ELB Monitoring and Troubleshooting

Error status codes¶

4xx is client side errors where as 5xx is server side errors.
HTTP 400 - Bad request
HTTP 401 - Unauthorised
HTTP 403 - Forbidden error: WAF
HTTP 500 - Internal server error: network connectivity.
HTTP 501 - Not implemented: header with and unsupported value.
HTTP 502 - Bad gateway: TCP connection was closed.
HTTP 503 - Service unavailable:
- Target groups have no registered targets
HTTP 504 - Gateway timeout:

Monitoring¶

All Load Balancer metrics are directly pushed to CloudWatch metrics.
Metrics sent:
- BackendConnectionErrors
- HealthyHostCount/UnHealthyHostCount
- HTTPCode Backend 2XX: Successful request
- HTTPCode_Backend_3XX, redirected request
- HTTPCode_ELB_4XX: Client error codes
- HTTPCode_ELB_5XX: Server, error codes generated by the load balancer.
- RequestCountPerTarget: Good metric to monitor and scale on
- SurgeQueueLength: The total number of requests (HTTP listener) or connections (TCP listener) that are pending routing to a healthy instance. Help to scale out ASG.
  - Max value is 1024
  - We don't want to have a big queue of requests
- SpilloverCount: The total number of requests that were rejected because the surge queue is full.
  - This is something we never want over 0, if it is over 0 then we need to scale our backend.

Troubleshooting¶

HTTP 400: BAD_REQUEST: The client sent a malformed request that does not meet HTTP specifications.
HTTP 503: Service Unavailable: Ensure that you have healthy instances in every Availability Zone that your load balancer is configured to respond in.
- Look for HealthyHostCount in CloudWatch
HTTP 504: Gateway Timeout: Check if keep-alive settings on your EC2 instances are enabled and make sure that the keep-alive timeout is greater than the idle timeout settings of load balancer.
Request tracing - Each HTTP request has an added custom header X-Amzn-Trace-Id
- Example: X-Amzn-Trace-Id: Root=1-67891233-abcdef012345678912345678
- This is useful in logs / distributed tracing platform to track a single request

A large IT company manages several projects on AWS Cloud and has decided to use AWS X-Ray to trace application workflows.
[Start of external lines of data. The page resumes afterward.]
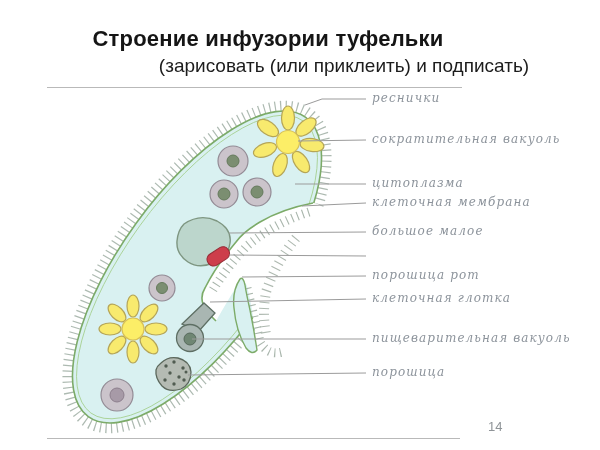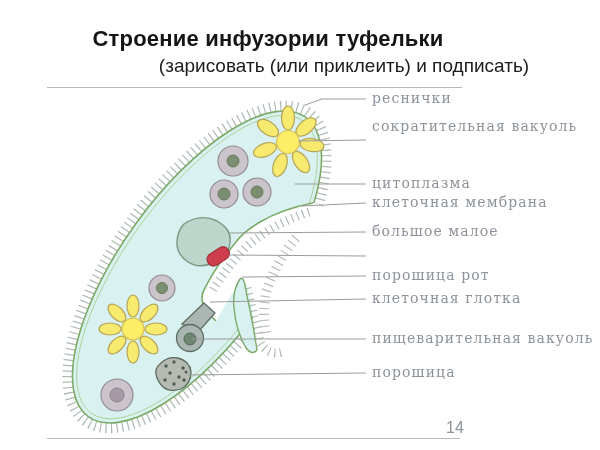--- a/index.html
+++ b/index.html
@@ -12,28 +12,28 @@
     font-size:22px;font-weight:bold;color:#151515;letter-spacing:.2px;
   }
   .subtitle{
     position:absolute;top:55px;left:0;width:600px;text-align:center;
     font-size:19px;font-weight:400;color:#1c1c1c;margin-left:44px;
   }
   .rule{position:absolute;height:1px;background:#b9b9b9;}
   .rule.top{left:47px;top:87px;width:415px;}
   .rule.bottom{left:47px;top:438px;width:413px;}
   .page-number{
-    position:absolute;left:440px;top:419px;width:30px;text-align:center;
-    font-size:16px;color:#8f9498;
+    position:absolute;left:488px;top:419px;width:30px;text-align:left;
+    font-size:13px;color:#8f9498;
   }
   svg.diagram{position:absolute;left:0;top:0;}
   .lbl{
     position:absolute;left:372px;white-space:nowrap;
-    font-family:"DejaVu Serif",serif;font-size:14px;line-height:15px;
-    letter-spacing:1.1px;color:#8c939b;font-weight:500;
+    font-family:"DejaVu Serif",serif;font-size:12px;line-height:15px;
+    letter-spacing:1.1px;color:#8c939b;font-weight:500;font-style:italic;
   }
 </style>
 </head>
 <body>
 
 <div class="slide">
 
   <div class="title">Строение инфузории туфельки</div>
   <div class="subtitle">(зарисовать (или приклеить) и подписать)</div>
   <div class="rule top"></div>
@@ -131,21 +131,21 @@
       <path d="M229,233 L366,232"></path>
       <path d="M229,255 L366,256"></path>
       <path d="M242,277 L366,276"></path>
       <path d="M210,302 L366,299"></path>
       <path d="M192,339 L366,339"></path>
       <path d="M188,375 L366,373"></path>
     </g>
   </svg>
 
   <div class="lbl" style="top:91px">реснички</div>
-  <div class="lbl" style="top:119px">сократительная вакуоль</div>
+  <div class="lbl" style="top:132px">сократительная вакуоль</div>
   <div class="lbl" style="top:176px">цитоплазма</div>
   <div class="lbl" style="top:195px">клеточная мембрана</div>
   <div class="lbl" style="top:224px">большое малое</div>
   <div class="lbl" style="top:268px">порошица рот</div>
   <div class="lbl" style="top:291px">клеточная глотка</div>
   <div class="lbl" style="top:331px">пищеварительная вакуоль</div>
   <div class="lbl" style="top:365px">порошица</div>
 
 </div>
 

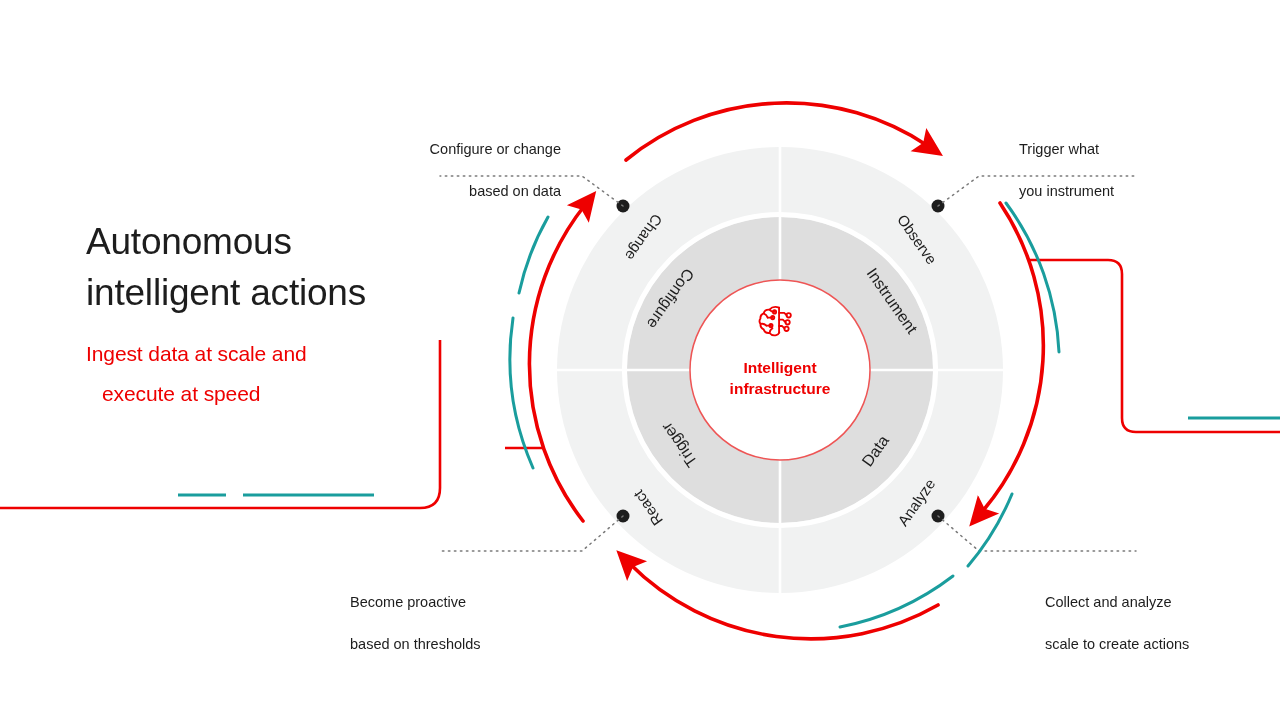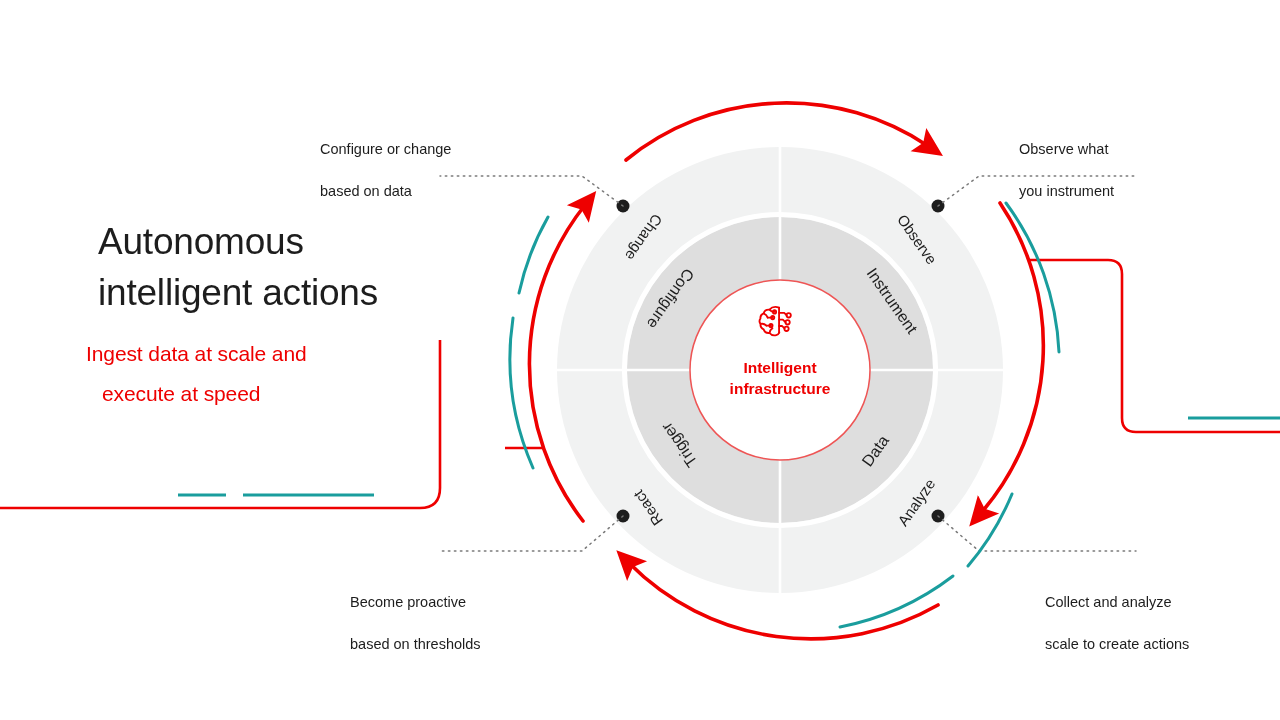--- a/index.html
+++ b/index.html
@@ -10,36 +10,35 @@
     -webkit-font-smoothing:antialiased;
   }
   #stage{position:absolute;inset:0;width:1280px;height:720px;}
   svg#scene{position:absolute;left:0;top:0;width:1280px;height:720px;}
 
   
   .headline{
     position:absolute;left:86px;top:216px;width:420px;
     font-size:37px;line-height:51px;color:#1d1d1d;font-weight:400;
     letter-spacing:-0.2px;
-    margin-left:12px;
   }
   .headline .l2{display:block;}
   .subhead{
     position:absolute;left:86px;top:334px;width:400px;
     font-size:21px;line-height:40px;color:#ee0000;font-weight:400;
     letter-spacing:-0.1px;
   }
   .subhead .l2{display:block;margin-left:16px;}
 
   
   .callout{
     position:absolute;font-size:14.5px;line-height:21px;color:#1d1d1d;
     font-weight:400;white-space:pre-line;
   }
-  .callout.tl{left:320px;top:118px;width:250px;}
+  .callout.tl{left:311px;top:118px;width:250px;text-align:right;}
   .callout.tr{left:1019px;top:118px;width:250px;text-align:left;}
   .callout.bl{left:350px;top:571px;width:250px;text-align:left;}
   .callout.br{left:1045px;top:571px;width:250px;text-align:left;}
 
   
   .ringlabel{
     position:absolute;color:#1d1d1d;font-size:15px;font-weight:400;
     white-space:nowrap;transform-origin:0 50%;
   }
   .ringlabel.inner{font-size:16px;}
@@ -173,21 +172,21 @@
   <div class="center-label">
     <span>Intelligent</span>
     <span class="l2">infrastructure</span>
   </div>
 
   <div class="callout tl">
     <div>Configure or change</div>
     <div>based on data</div>
   </div>
   <div class="callout tr">
-    <div>Observe what</div>
+    <div>Trigger what</div>
     <div>you instrument</div>
   </div>
   <div class="callout bl">
     <div>Become proactive</div>
     <div>based on thresholds</div>
   </div>
   <div class="callout br">
     <div>Collect and analyze</div>
     <div>scale to create actions</div>
   </div>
The company uses a plethora of AWS services like API Gateway, Amazon EC2 instances, Amazon S3 storage service, Elastic Load Balancers and AWS Lambda functions. Which of the following should the company keep in mind while using AWS X-Ray for the AWS services they use?
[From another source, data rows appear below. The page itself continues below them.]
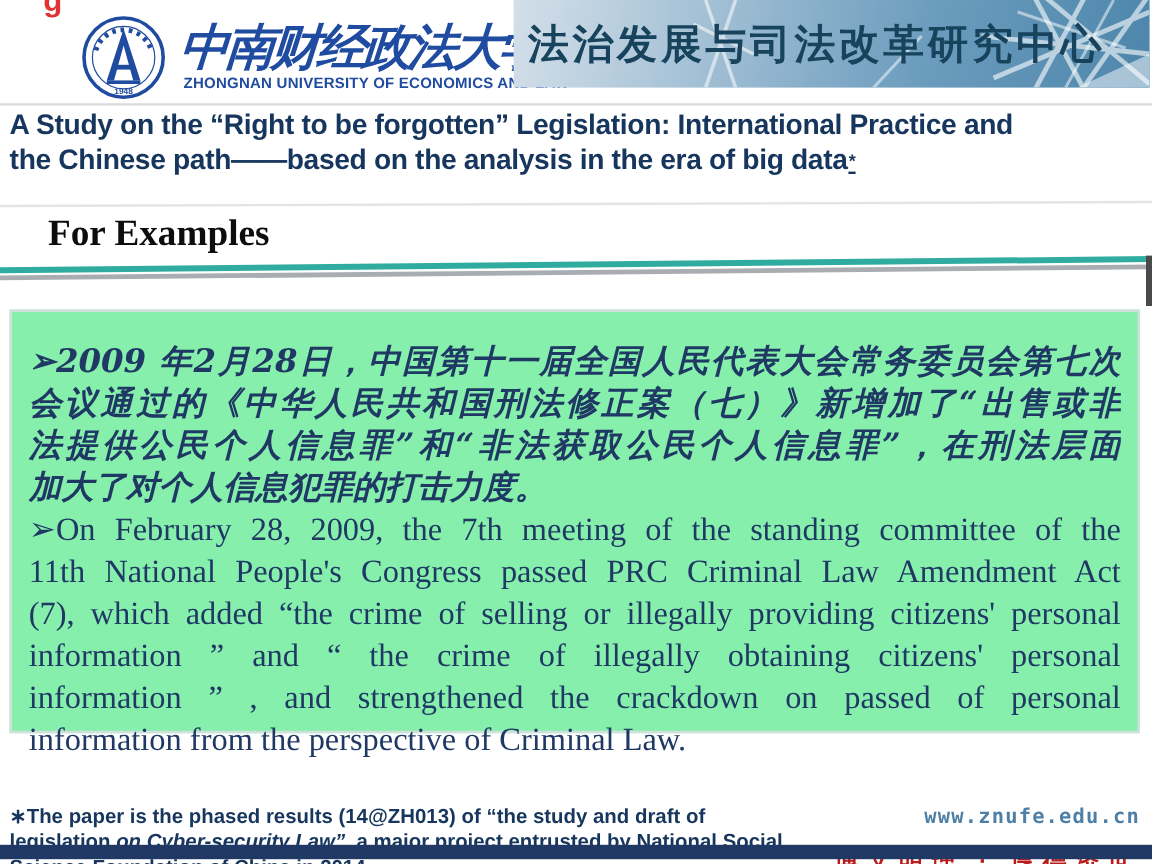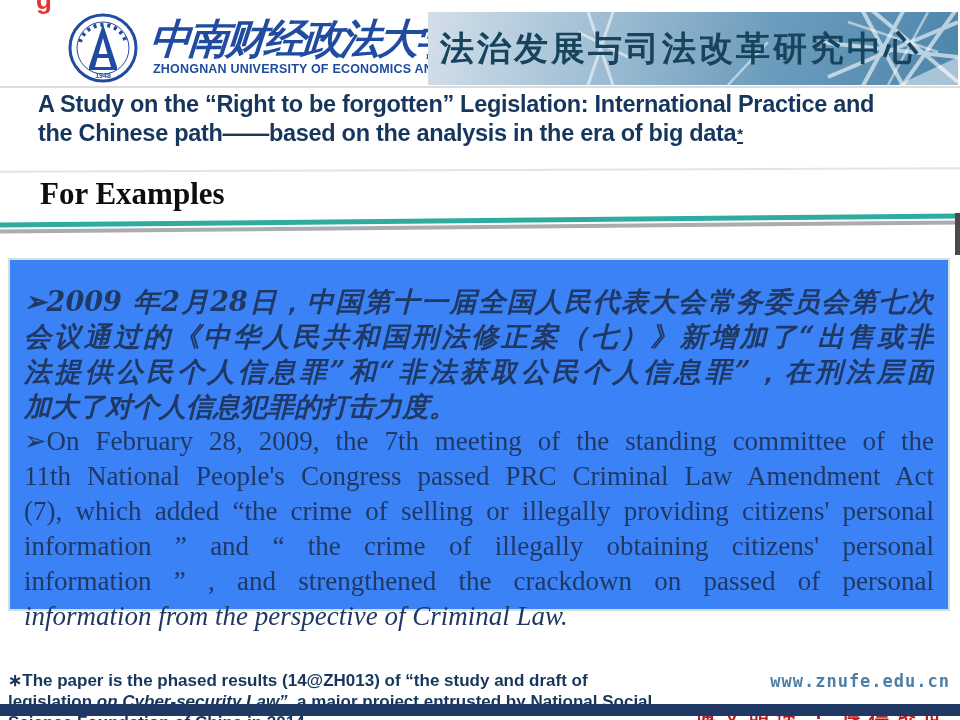--- a/index.html
+++ b/index.html
@@ -20,39 +20,38 @@
     font-family:"DejaVu Serif", serif; font-weight:bold; font-style:italic;
     font-size:41px; letter-spacing:-3px; color:#1f4ba0; white-space:nowrap;
     transform:skewX(-4deg);
   }
   .univ-en {
     position:absolute; left:153px; top:62px; width:290px;
     font-size:12.5px; font-weight:bold; color:#1f4ba0; letter-spacing:0.2px;
     white-space:nowrap;
   }
   .banner {
-    position:absolute; left:428px; top:12px; width:530px; height:73px;
+    position:absolute; left:428px; top:0; width:530px; height:73px;
     background:linear-gradient(100deg,#d3dfe9 0%,#a3c0d5 30%,#6b9cbd 65%,#4d86ab 100%);
     overflow:hidden;
   }
   .banner-deco { position:absolute; left:0; top:0; width:530px; height:73px; }
   .banner-text {
     position:absolute; left:12px; top:50%; transform:translateY(-50%);
     font-size:34px; font-weight:bold; color:#17435c; letter-spacing:3px;
     white-space:nowrap; font-family:"Liberation Sans",sans-serif;
   }
   .header-divider {
     position:absolute; left:0; top:86px; width:960px; height:2px; background:#dcdcdc;
   }
   
   .slide-title {
     position:absolute; left:8px; top:90px; width:920px;
     color:#17365d; font-weight:bold; font-size:23.5px; line-height:29px;
     letter-spacing:-0.3px;
-    margin-left:30px;
   }
   .title-asterisk {
     font-size:15px; border-bottom:2px solid #17365d; vertical-align:2px; margin-left:1px;
   }
   .faint-line {
     position:absolute; left:0; top:169px; width:960px; height:2px;
     background:#e4e4e4; transform:rotate(-0.2deg);
   }
   .section-heading {
     position:absolute; left:40px; top:176px;
@@ -66,35 +65,35 @@
   .gray-line {
     position:absolute; left:-2px; top:225px; width:964px; height:4px;
     background:#a9adb2; transform:rotate(-0.55deg);
   }
   .right-edge-mark {
     position:absolute; right:0; top:213px; width:5px; height:42px; background:#4a4a4a;
   }
   
   .content-box {
     position:absolute; left:8px; top:258px; width:942px; height:353px;
-    background:#3b82f6; border:2px solid #cfe0dd; padding:24px 14px 0 14px;
+    background:#86efac; border:2px solid #cfe0dd; padding:24px 14px 0 14px;
   }
   .cn-line {
     font-family:"DejaVu Serif", serif; font-weight:bold; font-style:italic;
     font-size:27px; line-height:35px; height:35px; color:#1f3864;
     text-align:justify; text-align-last:justify; text-justify:inter-character;
     white-space:nowrap; overflow:hidden;
   }
   .cn-line.last { text-align-last:left; }
   .en-line {
     font-family:"Liberation Serif", serif; font-size:27px; line-height:35px; height:35px;
     color:#1f3864; text-align:justify; text-align-last:justify;
     white-space:nowrap; overflow:hidden;
   }
-  .en-line.last { text-align-last:left;font-style:italic; }
+  .en-line.last { text-align-last:left; }
   
   .footnote {
     position:absolute; left:8px; top:638px; width:648px;
     font-size:17px; font-weight:bold; color:#17365d; line-height:21px;margin-top:32px;
   }
   .footnote .it { font-style:italic; }
   .footer-right {
     position:absolute; right:10px; top:671px; text-align:right;
   }
   .website {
Application Load balancers DO NOT send data to X-Ray¶

Elastic Load Balancing application load balancers add a trace ID to incoming HTTP requests in a header named X-Amzn-Trace-Id. Load balancers do not send data to X-Ray and do not appear as a node on your service map.

What is Keep Alive Setting in EC2 (Not Important for Exam)¶

In the context of Amazon Elastic Compute Cloud (EC2), keep-alive settings refer to a configuration option that controls the length of time that idle connections to an EC2 instance are kept open.
When a client establishes a connection with an EC2 instance, the server-side operating system typically keeps the connection open for a period of time to allow for additional requests to be sent over the same connection without having to re-establish the connection each time.
Keep-alive settings determine the length of time that idle connections are kept open, after which they are closed to free up system resources.
By default, Amazon Linux and most other Linux distributions use a keep-alive interval of 2 hours, meaning that connections that have been idle for more than 2 hours will be closed.
- This value can be adjusted by modifying the system's TCP keepalive settings.
Adjusting keep-alive settings can be useful in scenarios where EC2 instances are receiving a high volume of requests, as it can help to reduce the number of idle connections that are kept open and conserve system resources.
- However, it's important to be mindful of the potential impact on application performance, as setting keep-alive intervals too low can result in increased connection overhead and slower response times.

Logging¶

Elastic Load Balancing provides access logs that capture detailed information about requests sent to your load balancer.
Each log contains information such as the time the request was received, the client's IP address, latencies, request paths, and server responses. You can use these access logs to analyse traffic patterns and troubleshoot issues.
Access logging is an optional feature of Elastic Load Balancing that is disabled by default.
After you enable access logging for your load balancer, Elastic Load Balancing captures the logs and stores them in the Amazon S3 bucket that you specify as compressed files. You can disable access logging at any time.
We only pay for S3 storage.
Helpful for compliance reasons.

Last updated: 2023-03-11